The reason why I say “relearn” is that I’ve actually learned and helped many other people learn this principle in a different context of growth/product engineering – whenever you run an A/B test about a product change, you need to have an hypothesis so that even if the experiment “fails”, it gives you insights that help you set better direction going forward. Trial and error rarely gets you anywhere. However, after getting lost in this new RL context where there are so many knobs to tune and there’s no clear direction, it’s very tempting to just try your luck and see what happens, which got me into this trial and error mode for a few days in the beginning, until I saw the following paragraph from Amid Fish’s blog post.

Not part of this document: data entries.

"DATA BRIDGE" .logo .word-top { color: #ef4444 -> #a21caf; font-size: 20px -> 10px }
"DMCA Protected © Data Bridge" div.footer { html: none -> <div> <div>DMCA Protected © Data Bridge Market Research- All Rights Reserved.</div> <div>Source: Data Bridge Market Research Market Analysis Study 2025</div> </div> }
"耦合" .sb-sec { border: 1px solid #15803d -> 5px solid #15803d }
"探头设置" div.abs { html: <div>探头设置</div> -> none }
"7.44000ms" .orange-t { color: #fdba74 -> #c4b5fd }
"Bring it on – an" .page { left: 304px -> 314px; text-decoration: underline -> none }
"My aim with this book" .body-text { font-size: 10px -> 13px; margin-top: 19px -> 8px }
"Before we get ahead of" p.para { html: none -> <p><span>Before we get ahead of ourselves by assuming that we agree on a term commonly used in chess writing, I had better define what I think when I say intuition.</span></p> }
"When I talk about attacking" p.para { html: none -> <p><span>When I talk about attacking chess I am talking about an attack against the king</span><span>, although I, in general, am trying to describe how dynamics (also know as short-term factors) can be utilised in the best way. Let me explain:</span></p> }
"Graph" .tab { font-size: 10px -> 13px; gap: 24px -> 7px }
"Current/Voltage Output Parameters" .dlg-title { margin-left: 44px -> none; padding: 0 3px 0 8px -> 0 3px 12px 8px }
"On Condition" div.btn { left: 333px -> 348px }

Switching from experimenting a lot and thinking a little to experimenting a little and thinking a lot was a key turnaround in productivity. When debugging with long iteration times, you really need to pour time into the hypothesis-forming step - thinking about what all the possibilities are, how likely they seem on their own, and how likely they seem in light of everything you’ve seen so far. Spend as much time as you need, even if it takes 30 minutes, or an hour. Reserve experiments for once you’ve fleshed out the hypothesis space as thoroughly as possible and know which pieces of evidence would allow you to best distinguish between the different possibilities.

That was a wake up call that made me realize that the same experimentation principle applies to RL as well. After adopting a hypothesis-driven approach, my debugging onf Cart Pole was greatly accelerated. Here’s how I did it.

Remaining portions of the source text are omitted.